**What you need to do**
All lines from the entries below that contain the string "background" should be copied out.
========
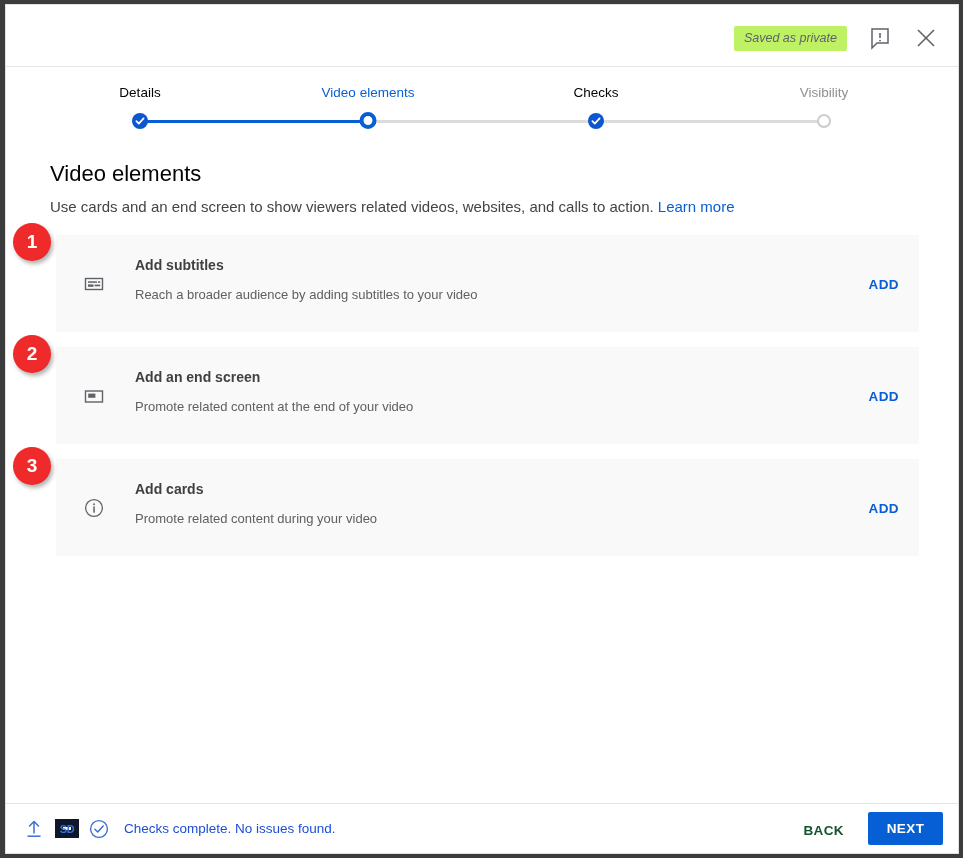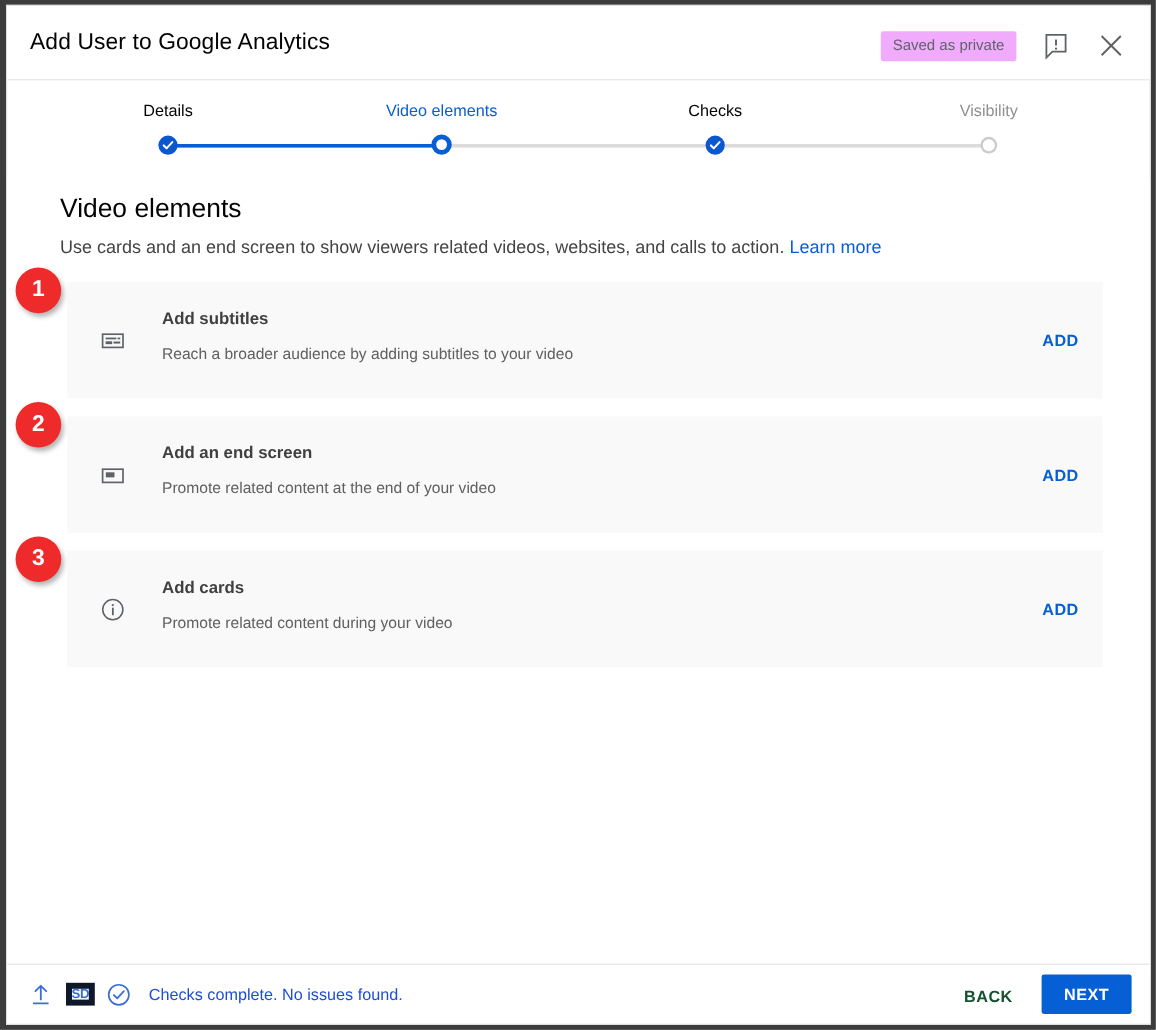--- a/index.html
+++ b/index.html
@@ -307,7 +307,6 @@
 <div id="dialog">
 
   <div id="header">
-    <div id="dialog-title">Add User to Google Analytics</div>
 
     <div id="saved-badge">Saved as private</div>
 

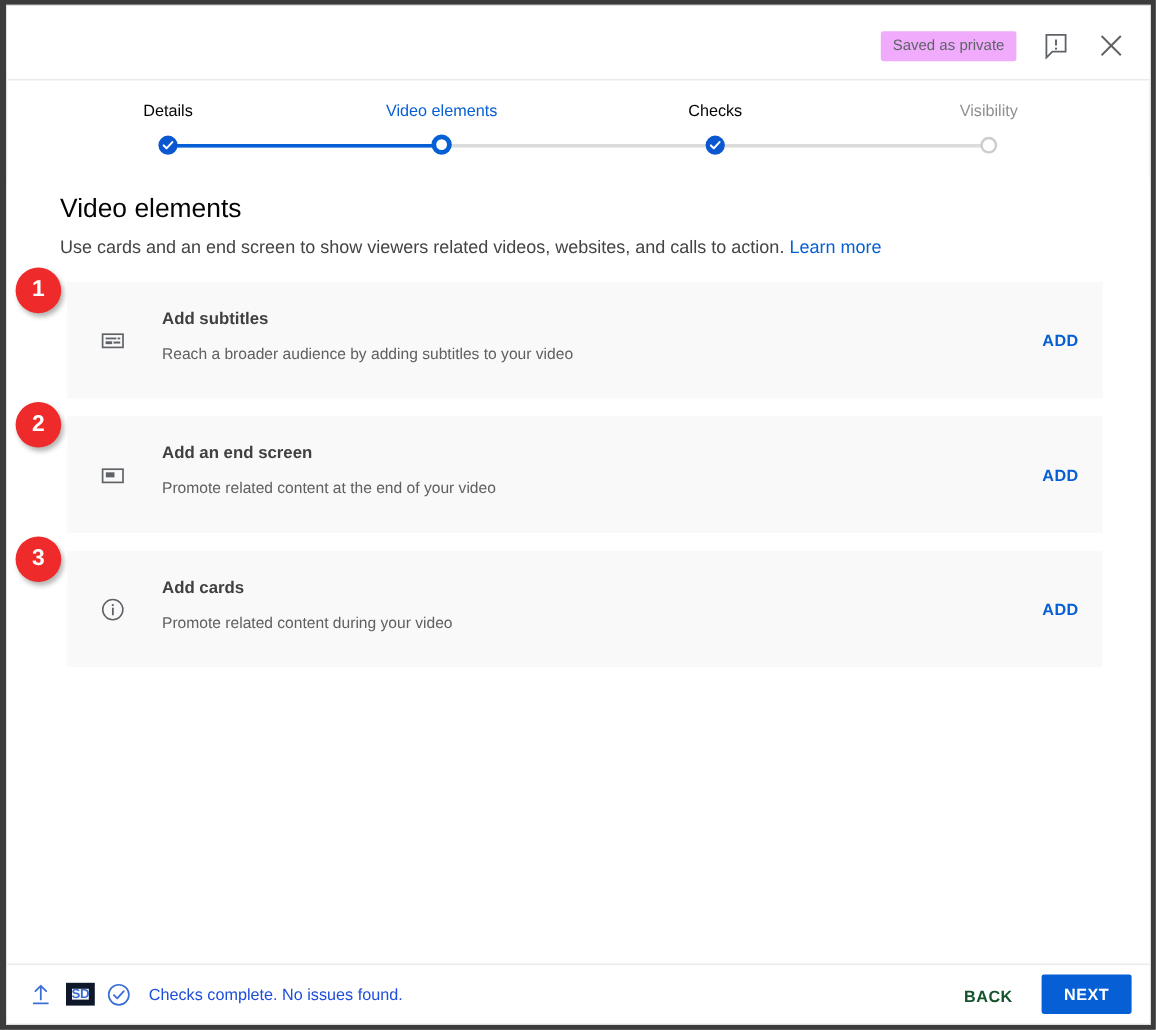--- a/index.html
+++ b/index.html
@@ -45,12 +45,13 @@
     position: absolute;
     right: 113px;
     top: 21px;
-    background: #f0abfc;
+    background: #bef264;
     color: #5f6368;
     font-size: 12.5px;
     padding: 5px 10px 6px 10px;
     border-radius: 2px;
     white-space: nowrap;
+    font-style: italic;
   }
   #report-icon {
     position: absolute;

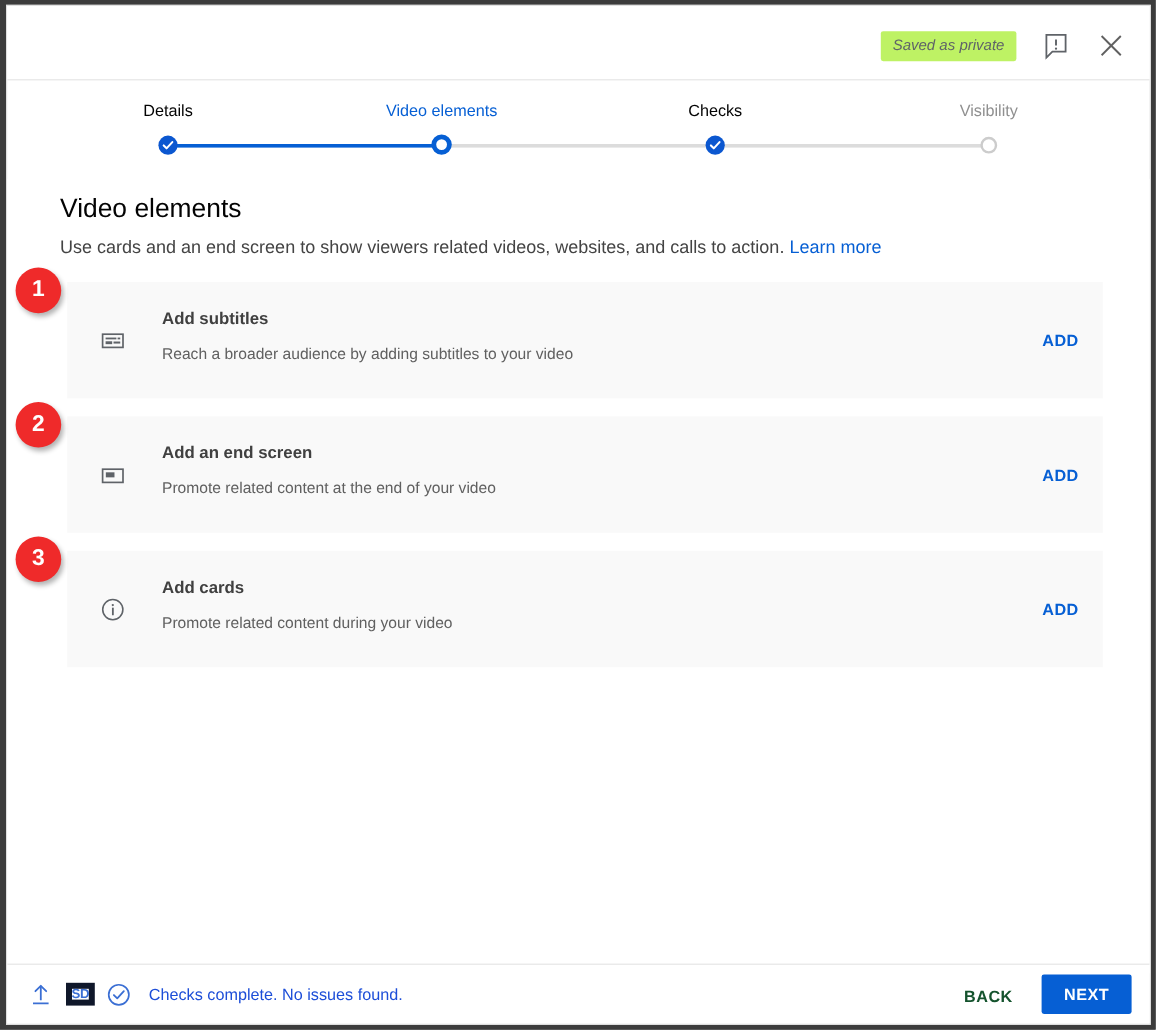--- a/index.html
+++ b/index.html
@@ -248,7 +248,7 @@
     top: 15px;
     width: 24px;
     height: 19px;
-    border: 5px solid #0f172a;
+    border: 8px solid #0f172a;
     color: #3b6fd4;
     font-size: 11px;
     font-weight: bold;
========
**Answer to the exercise**
-    background: #f0abfc;
+    background: #bef264;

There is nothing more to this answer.